この夜、ルナはイヴァンの家に泊まることになった。

俺はいつも通り自分の家に戻り、久しぶりに静まり返った空気の中で布団に潜り込む。

電気を消し、天井を見上げながらゆっくりと息をつく。

静けさが肌に触れるような夜。

それが不思議と久しぶりに感じられた。


◇ ◇ ◇


あの日から三日が過ぎた。


オーウェンはルナと一緒に彼女の怪我の診察とイヴァンのお見舞いを日課のようにこなしていた。

俺は学校へ戻り、何事もなかったかのような日常に足を踏み入れていたが、どこか現実感がなく心はまだあの森に囚われていた。


けれど昨夜――ルナはなぜかオーウェンの家ではなく俺の家に泊まっていった。

何かを話すわけでも特別な顔をしていたわけでもない。

ただ、まるでそれが当然かのように自分の部屋に荷物を置き、居間に座って夜ご飯を食べ、テレビをつけて笑っていた。

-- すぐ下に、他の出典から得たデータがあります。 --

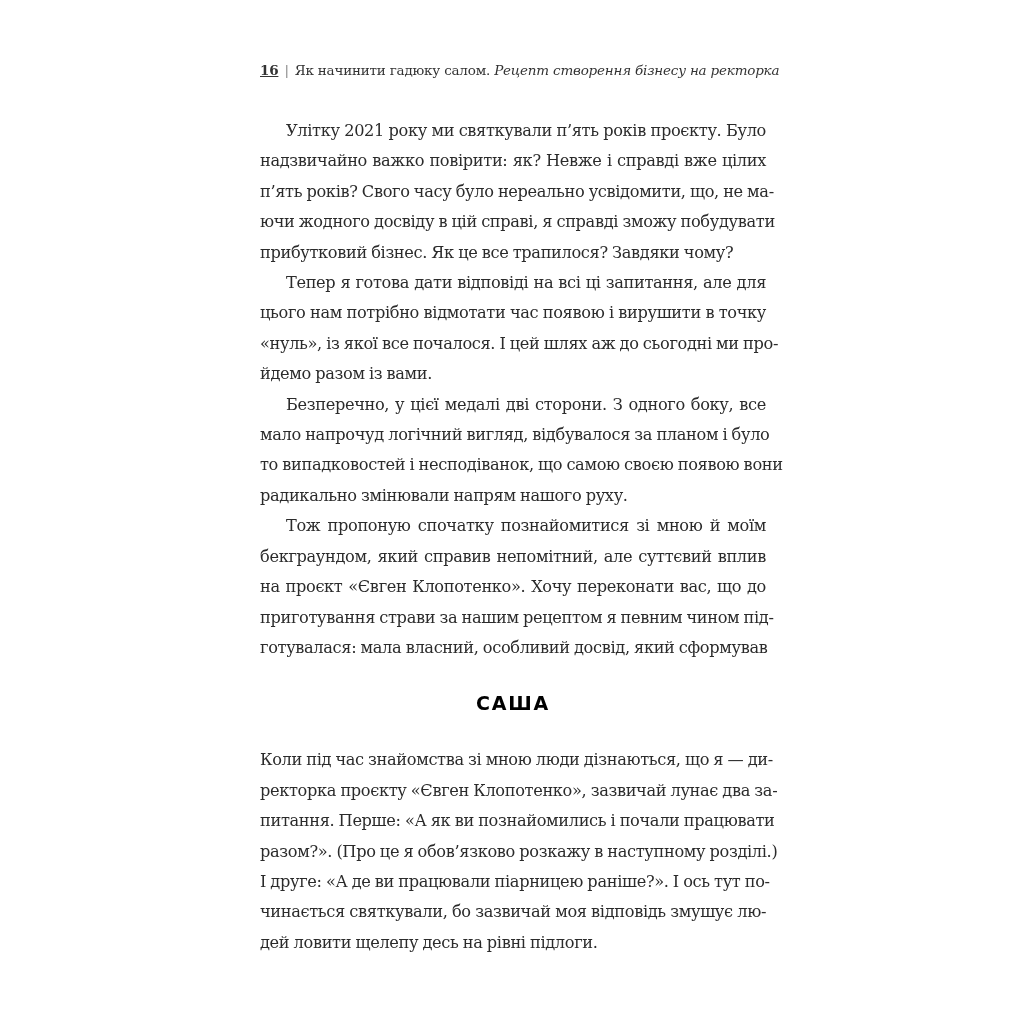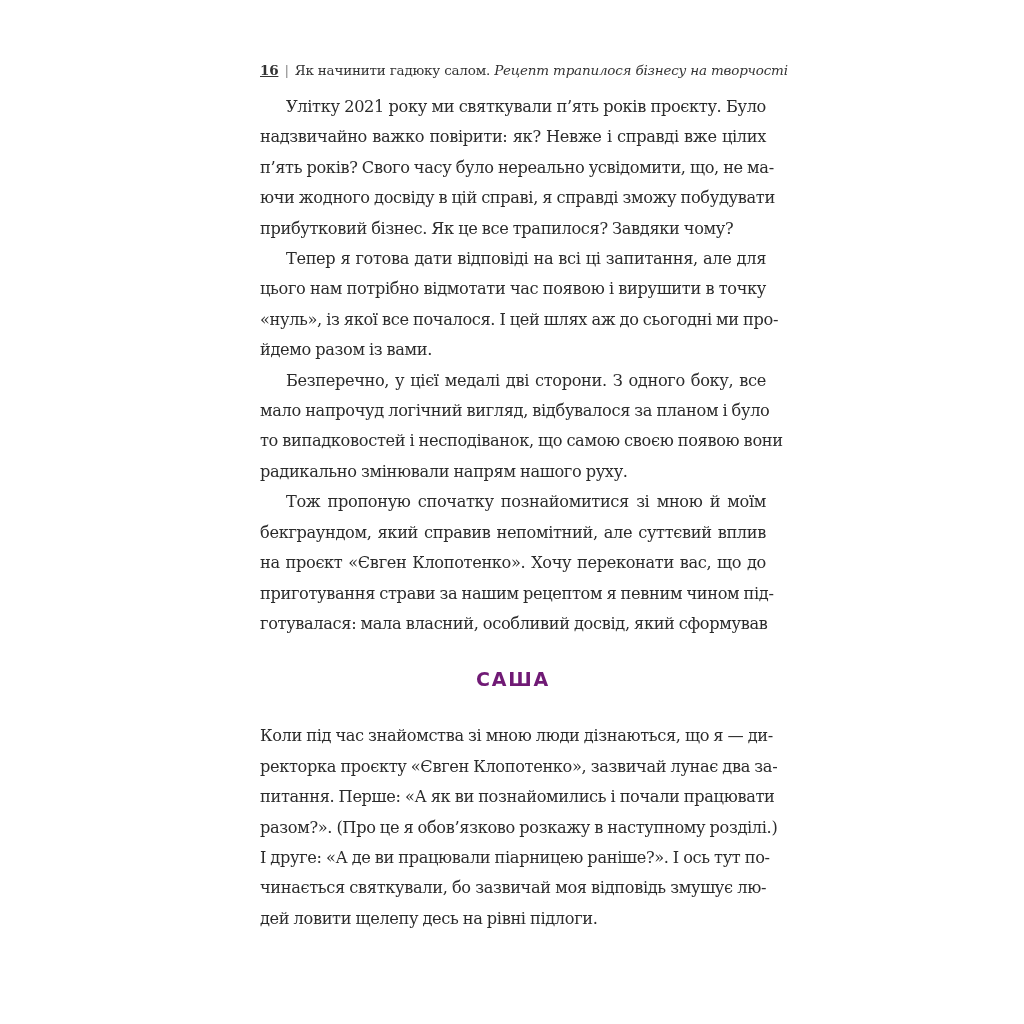"Рецепт трапилося бізнесу на творчості" span.subtitle { text: трапилося бізнесу на творчості -> створення бізнесу на ректорка }
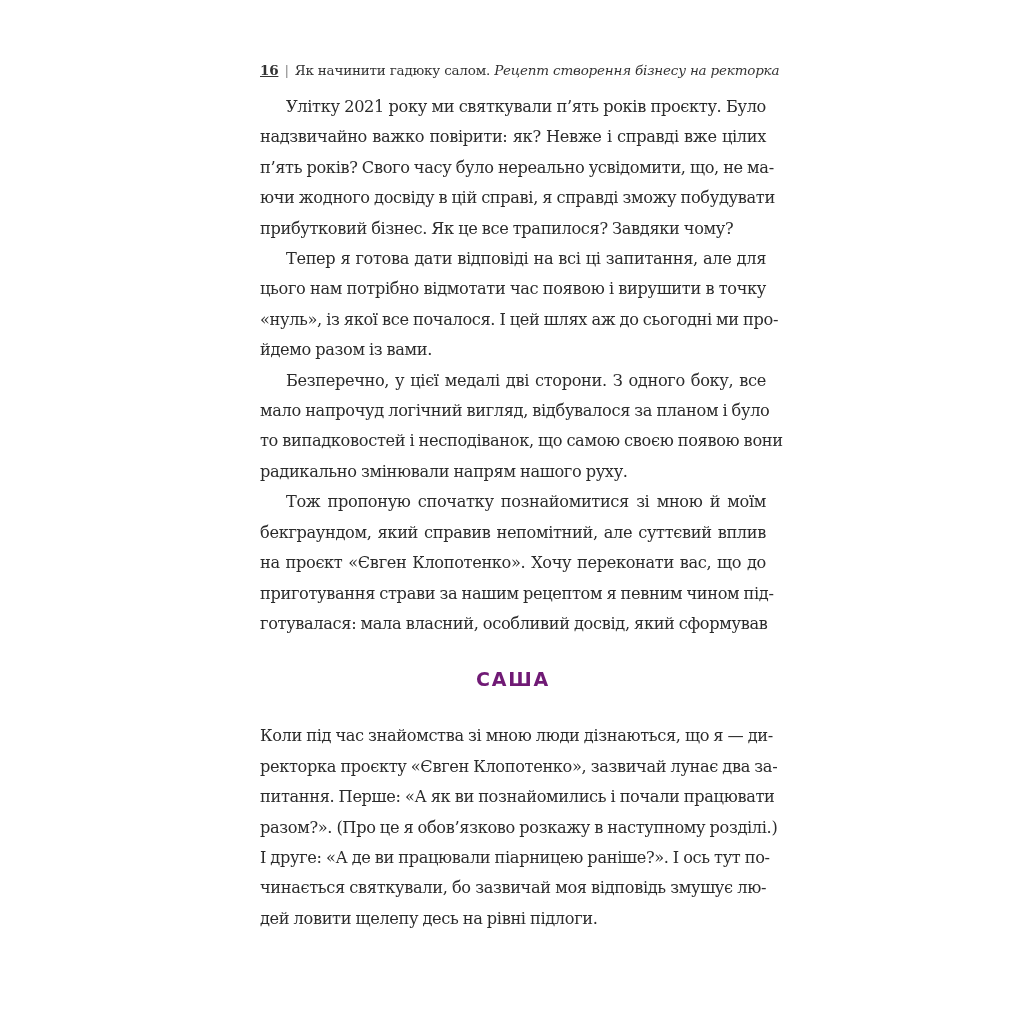"Улітку 2021 року ми святкували" .body-text { margin-top: 10px -> 34px }
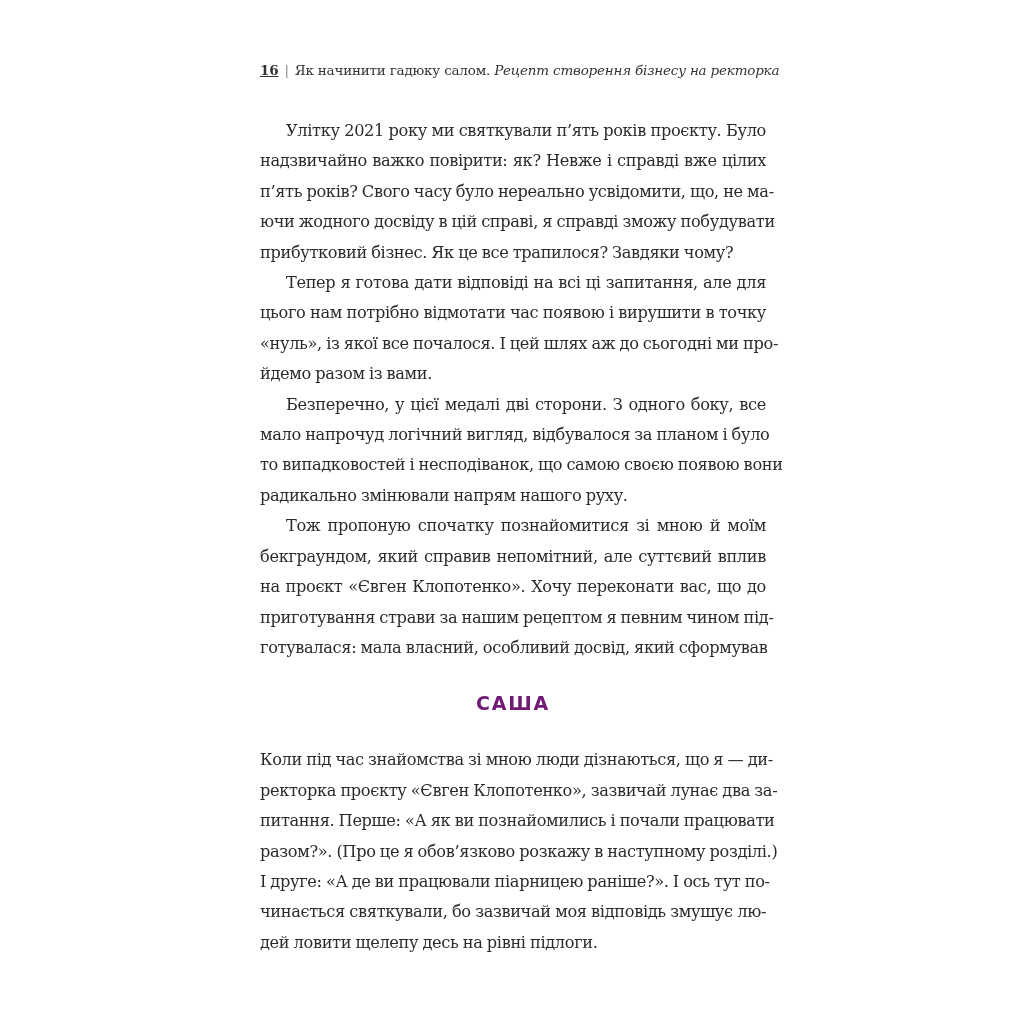"САША" .section-heading { color: #701a75 -> #000000 }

俺は大きなソファの端に座り、テレビの前でくつろぐルナをぼんやりと眺めていた。

理由を尋ねることも、必要以上に気を配ることもせず、ただ、彼女がそこにいることを受け入れていた。


昼休みを少し過ぎたころ、スマホが震えた。

画面にはオーウェンの名前。

嫌な胸騒ぎが胃の奥から這い上がってくるようだった。


「……はい、天空です」


通話ボタンを押すと、いつもより低く抑えたオーウェンの声が耳に飛び込んできた。


『天空、やられた。イヴァンが――病院からいなくなった』


「な、なに……?」


一瞬で全身の血が引くような感覚が襲った。

手に持っていたスマホがわずかに震えたのは通知のせいではなかった。――俺の手が恐怖に震えていた。

鼓動が嫌な音を立てる。

胸の奥がきつく締めつけられた。


まさか、そんなはずが――イヴァンが消えた?

思考が渦巻き、口から息が漏れた。

嫌な予感が俺の胸の奥を鋭く締めつけた――。